Très récemment  Emmanuel Todd a été invité par Marianne pour débattre avec Frédéric Lordon (6). Ce dernier effectue un démontage implacable du Parti socialiste, ayant trouvé une dénomination que je trouve particulièrement pertinente pour le qualifier: la droite complexée (prolongements ici). Il appelle logiquement à modifier les catégories médiatiques actuelles de la frontière droite/gauche. Todd exprime immédiatement son accord, puis rajoute comme une évidence: "je ne perçois pas le Parti de gauche comme tellement plus à gauche que le PS. Mélenchon n'a pas de programme économique, il amuse les journalistes et ne convainc pas les électeurs."

 

Puis il poursuit "Il revient aux intellectuels de construire un projet politique [...]. Les intellectuels vont devoir parler au peuple directement."

 

Parmi les intellectuels admis, Todd en a cité quelques-uns au début de l'article: Gréau, Jorion, Giraud, Lordon, Sapir, Ramaux, et sous-entendu Todd lui-même.

 

Cette sentence qui, comme je l'ai montrée, n'est pas un coup de tête mais vient dans la continuité d'un discours depuis au moins deux ans, appelle deux réponses.

 

 

 

*

 

 

 

Premièrement, si nous pouvons parfaitement admettre qu'il soit en désaccord avec le programme économique du Front de gauche (FdG), même si cela reste incompréhensible pour moi au regard de ces propres prises de positions, dire que le FdG n'a pas de programme économique est non seulement faux, mais surtout parfaitement ridicule pour un intellectuel comme lui.
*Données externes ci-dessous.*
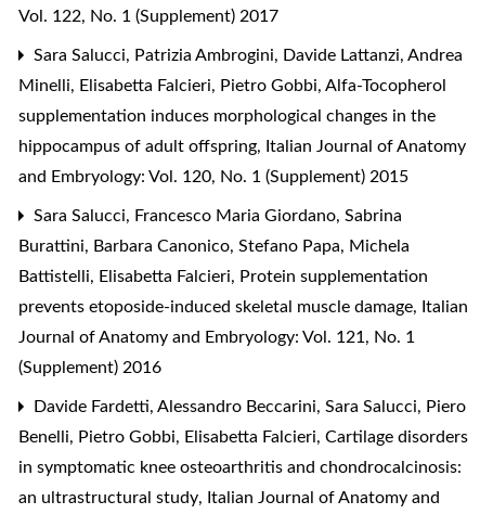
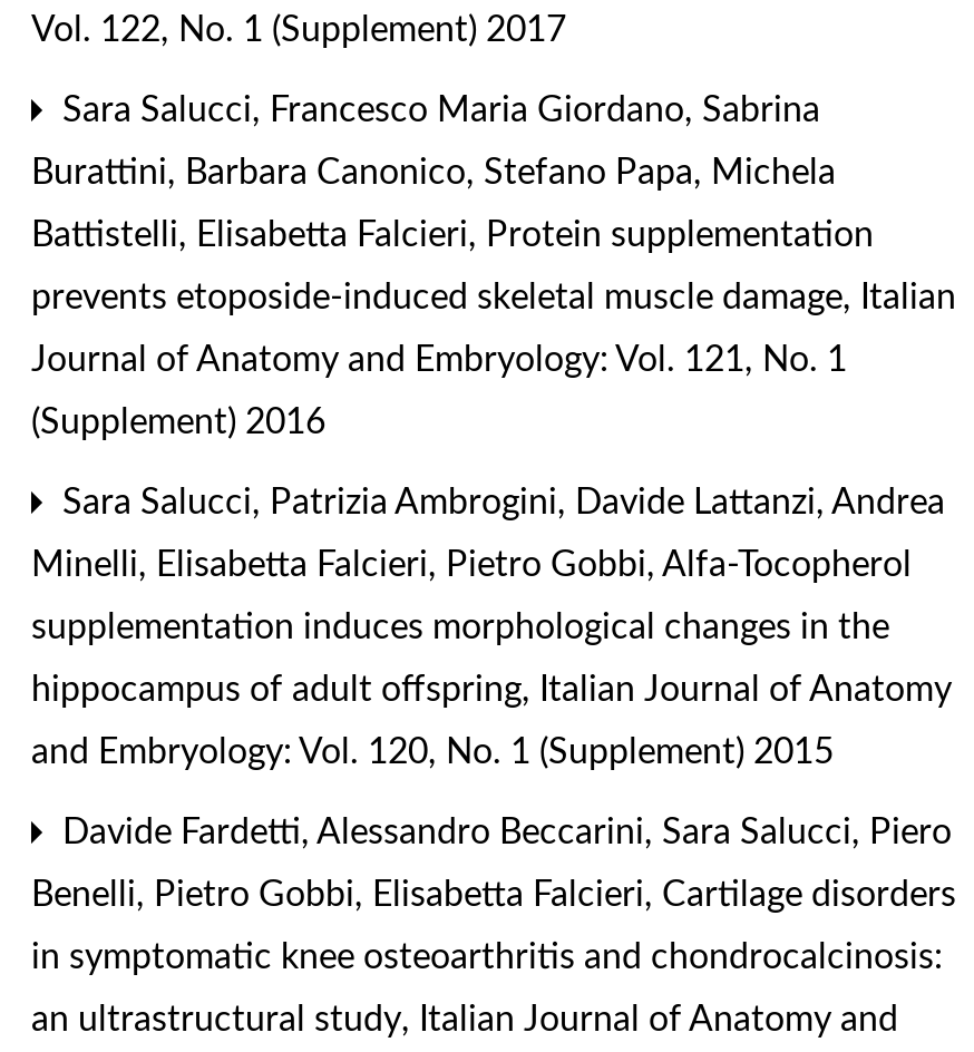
moved [18,46,466,185] -> [31,484,952,770]: Sara Salucci, Patrizia Ambrogini, Davide Lattanzi, Andrea | Minelli, Elisabetta Falcieri, Pietro Gobbi, Alfa-Tocopherol | supplementation induces morphological changes in the | hippocampus of adult offspring | , Italian Journal of Anatomy | and Embryology: Vol. 120, No. 1 (Supplement) 2015
moved [18,207,468,376] -> [31,92,956,440]: Sara Salucci, Francesco Maria Giordano, Sabrina | Burattini, Barbara Canonico, Stefano Papa, Michela | Battistelli, Elisabetta Falcieri, Protein supplementation | prevents etoposide-induced skeletal muscle damage | , Italian | Journal of Anatomy and Embryology: Vol. 121, No. 1 | (Supplement) 2016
Cela ne mène à rien de constructif, pire cela pourrait fausser le regard de citoyens qui ont confiance en lui et en son jugement. En tant qu'intellectuel médiatique ces positionnements sont écoutés, il a la responsabilité de ne pas dire n'importe quoi n'importe où, la notoriété a aussi son revers.

 

Notons d'abord que ne pas "avoir de programme économique" signifie accepter les structures économiques actuelles, donc de les laisser agir ce qui est bien en soit un programme économique: c'est le programme de la droite complexée et décomplexée.

 

Ensuite je pourrais facilement ressortir tous les textes du FdG et du Parti de gauche pour étayer mes dires, mais un autre argument me semble encore plus dévastateur: le site arrêt sur images a organisé un débat entre Mélenchon et Jacques Sapir sur l'euro le 5/7/2013 (7). C'est un débat de haut niveau économique qui dure 2h, il est passionnant. C'est à dire que l'un des économistes que Todd cite en exemple pour ses compétences afin de "parler au peuple", Jacques Sapir, n'a pas l'air du même avis. En effet il a débattu pendant 2h du programme économique de Mélenchon, supposé pourtant inexistant par Todd lui-même.

 

 

 

*

 

 

 

Laissons là cette saillie pour nous attaquer au deuxième point assez surprenant, et inquiétant pour un historien: cette volonté de parler directement au peuple pour résoudre la crise. En effet, toujours dans le débat avec Lordon, il explique que Mélenchon "amuse les journalistes et ne convainc pas les électeurs. La priorité pour la gauche française, c'est de construire un discours fort sur la nation, de réinventer une vision de gauche de la nation qui balaye la nation ratatinée du FN."

 

Encore une fois c'est très curieux puisque c'est l'un des thèmes de campagne du FdG en 2012!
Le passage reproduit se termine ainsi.